PROVIDED DATA:
***
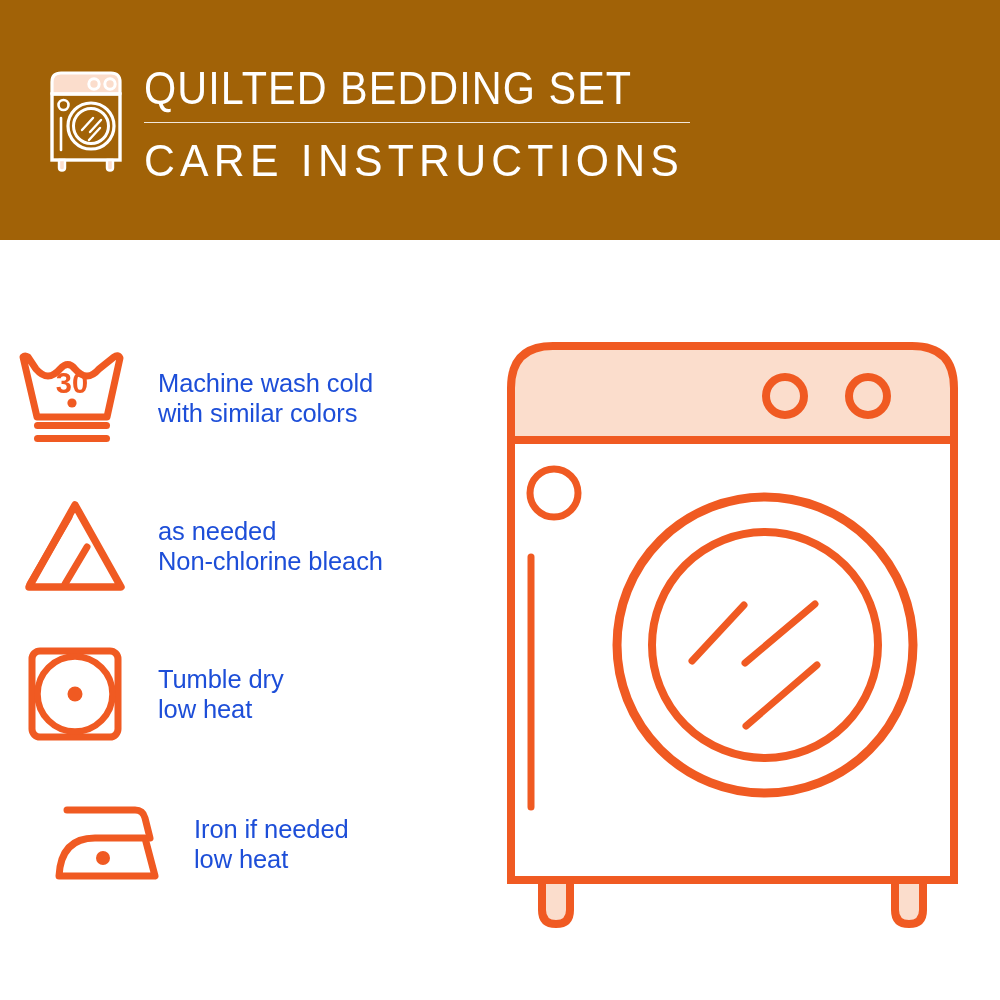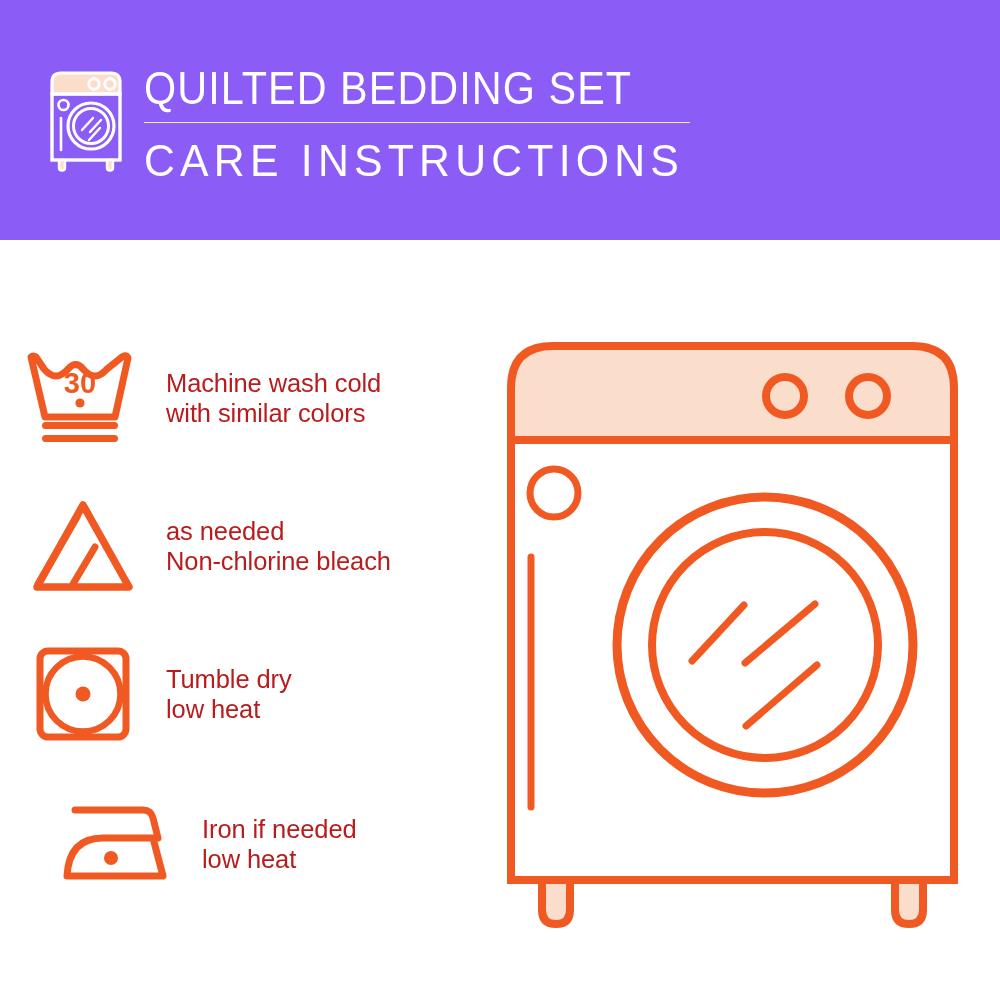--- a/index.html
+++ b/index.html
@@ -28,7 +28,7 @@
     top: 0;
     width: 1000px;
     height: 240px;
-    background: #8b5cf6;
+    background: #a16207;
     box-sizing: border-box;
   }
   .header-logo {

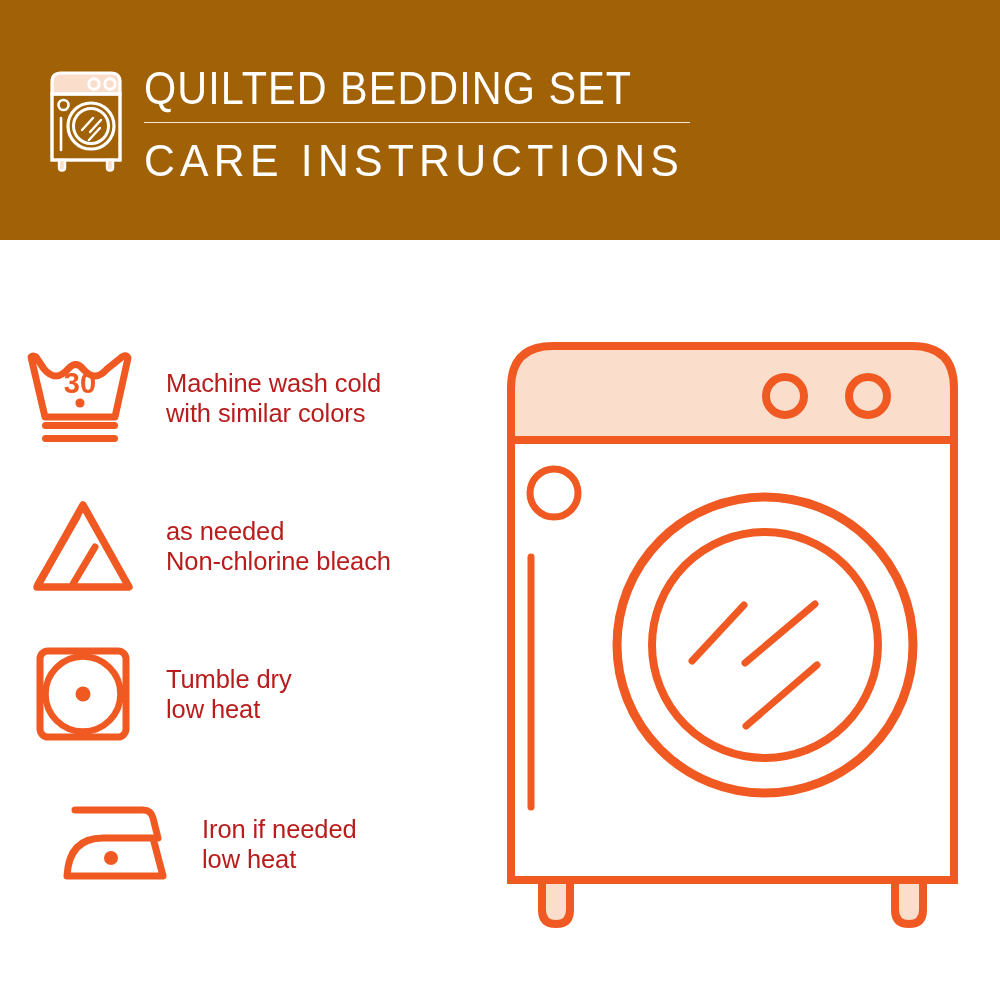--- a/index.html
+++ b/index.html
@@ -84,7 +84,7 @@
   }
   .care-row {
     position: absolute;
-    left: 8px;
+    left: 0;
     width: 490px;
     display: flex;
     align-items: center;

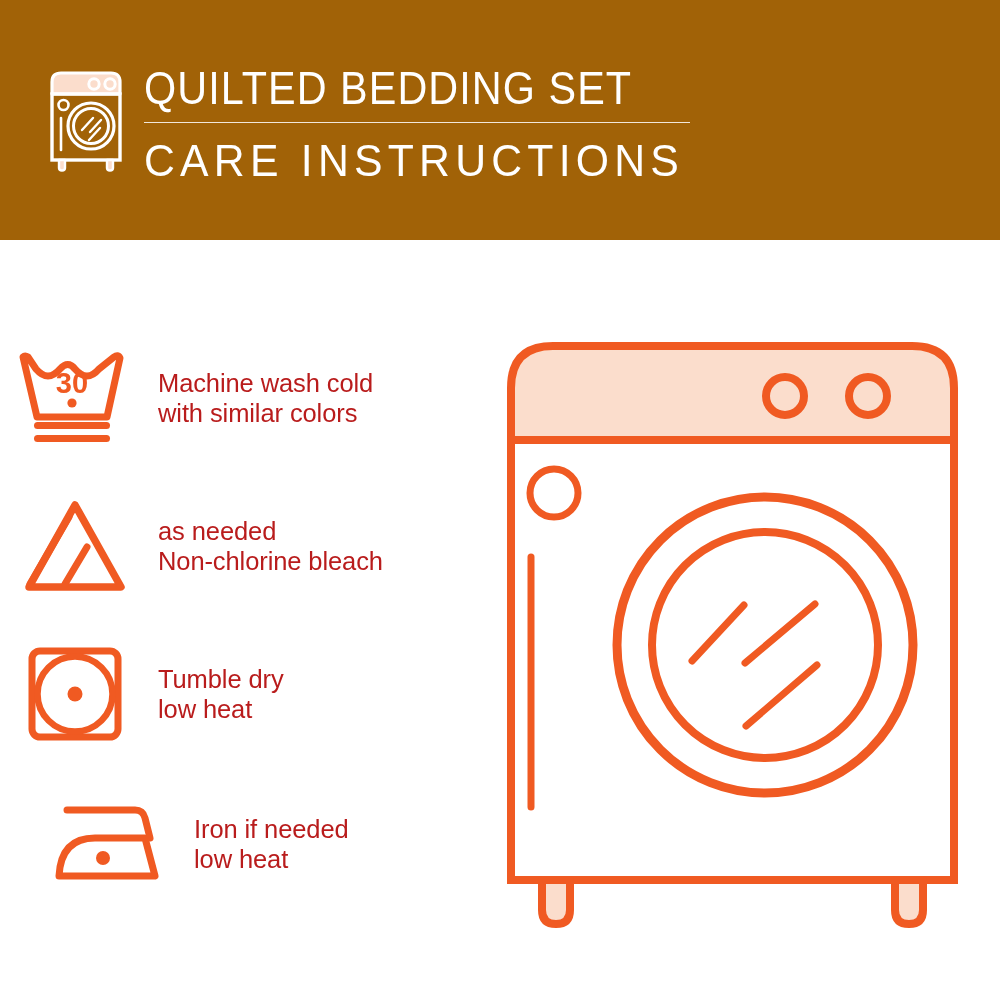--- a/index.html
+++ b/index.html
@@ -103,7 +103,7 @@
     justify-content: center;
   }
   .care-label {
-    color: #b91c1c;
+    color: #1d4ed8;
     font-size: 25.5px;
     line-height: 30px;
     font-weight: 500;

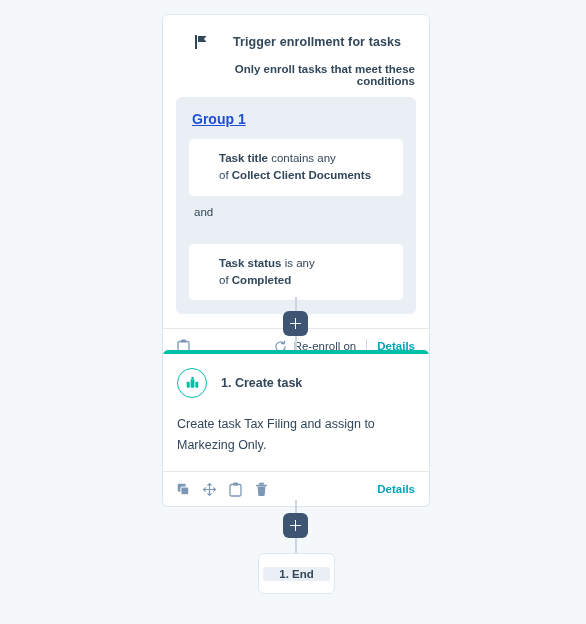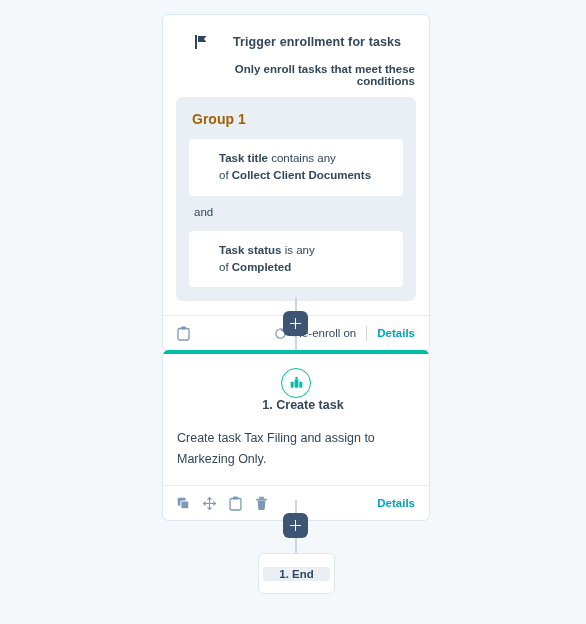--- a/index.html
+++ b/index.html
@@ -73,8 +73,9 @@
   .group-title {
     font-size: 14px;
     font-weight: bold;
-    color: #a16207;
+    color: #1d4ed8;
     margin: 2px 0 12px 6px;
+    text-decoration: underline;
   }
   .filter-pill {
     background: #ffffff;

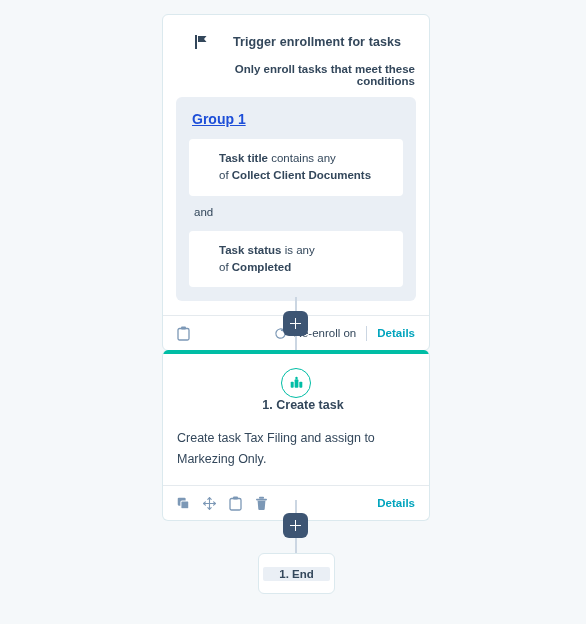--- a/index.html
+++ b/index.html
@@ -91,7 +91,7 @@
   .and-sep {
     font-size: 11.5px;
     color: #33475b;
-    margin: 10px 0 13px 8px;
+    margin: 10px 0 26px 8px;
   }
 
   .card-footer {

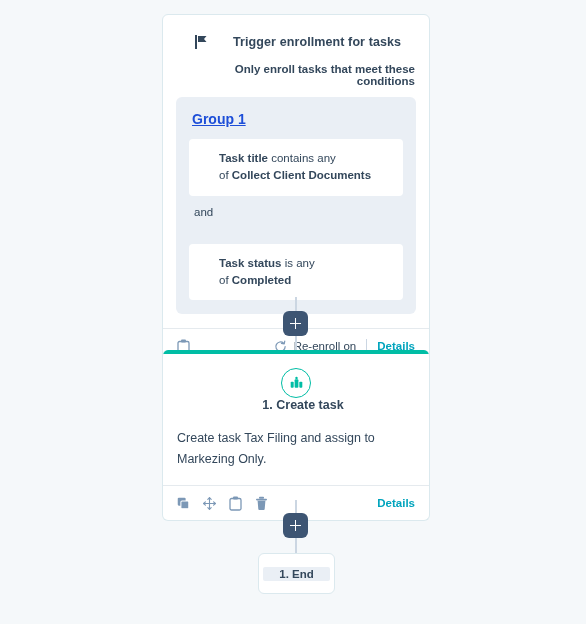--- a/index.html
+++ b/index.html
@@ -149,7 +149,6 @@
     display: flex;
     align-items: center;
     padding: 14px 14px 4px 14px;
-    flex-direction: column;
   }
   .task-badge {
     width: 28px; height: 28px;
***
WORK INSTRUCTIONS: Search the data for the word "font" and copy each line where it appears.

SOLUTION TO THE EXERCISE:
     font-size: 25.5px;
     font-weight: 500;
     font-size: 14px;
     font-weight: bold;
     font-size: 11.5px;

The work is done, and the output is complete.